▶ **Assignment**
Determine which lines of the records include the word "IDEAL", and copy them.

[Revision comparison data]
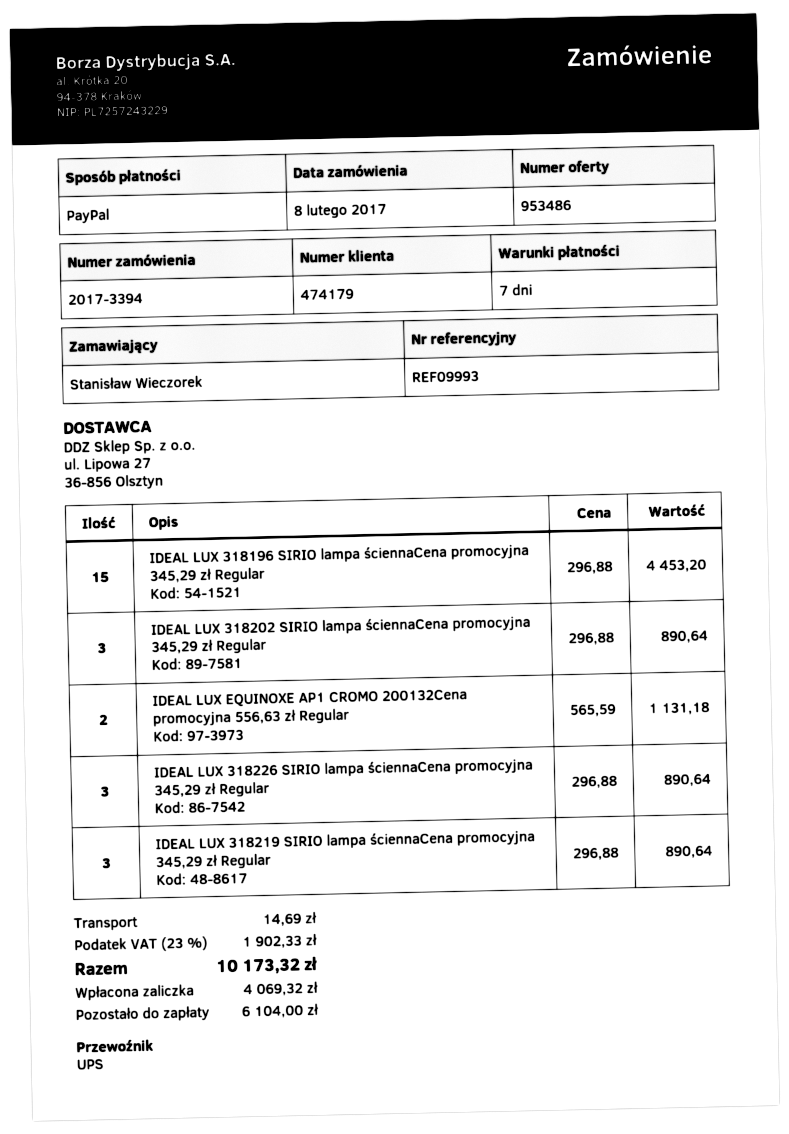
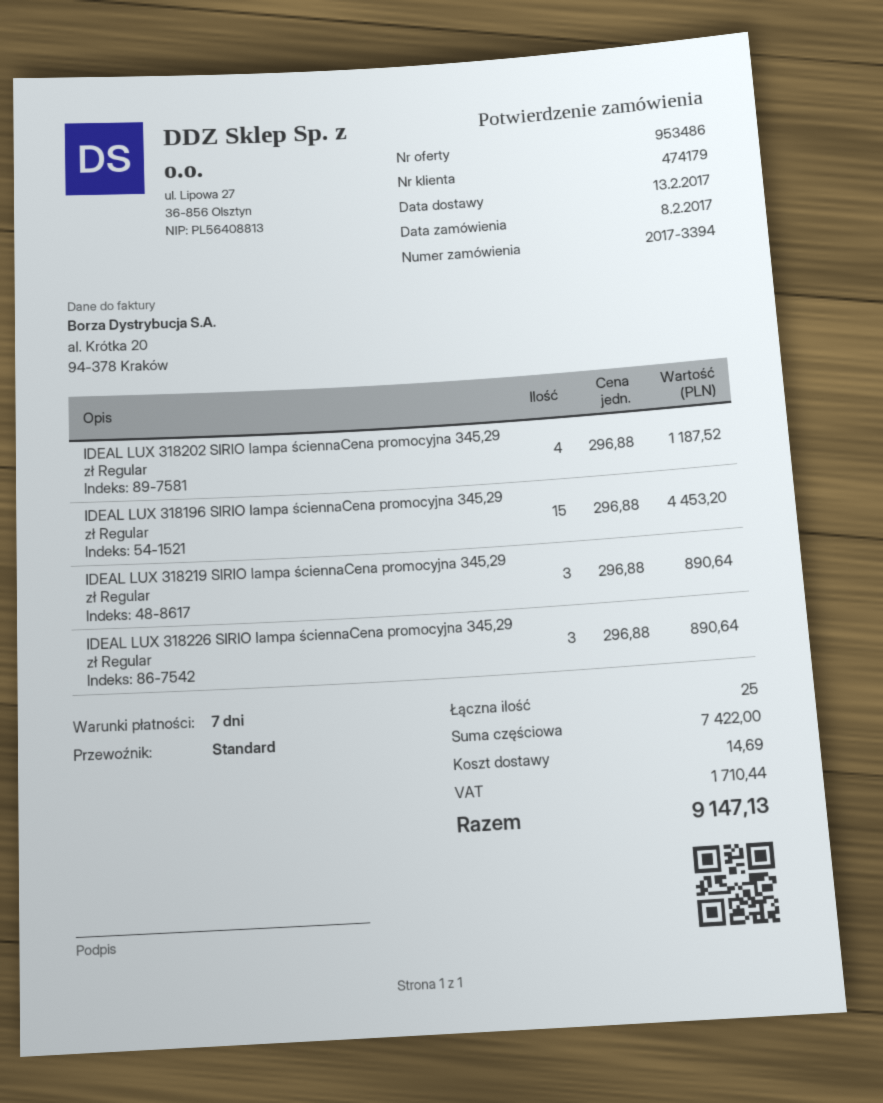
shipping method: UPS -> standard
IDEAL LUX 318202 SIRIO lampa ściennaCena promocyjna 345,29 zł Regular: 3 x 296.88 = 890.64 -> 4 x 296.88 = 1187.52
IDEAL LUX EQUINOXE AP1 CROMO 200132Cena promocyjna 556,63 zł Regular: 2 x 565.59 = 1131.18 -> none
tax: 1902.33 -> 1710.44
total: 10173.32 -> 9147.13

▶ **Answer to this exercise**
IDEAL LUX 318202 SIRIO lampa ściennaCena promocyjna 345,29 zł Regular: 3 x 296.88 = 890.64 -> 4 x 296.88 = 1187.52
IDEAL LUX EQUINOXE AP1 CROMO 200132Cena promocyjna 556,63 zł Regular: 2 x 565.59 = 1131.18 -> none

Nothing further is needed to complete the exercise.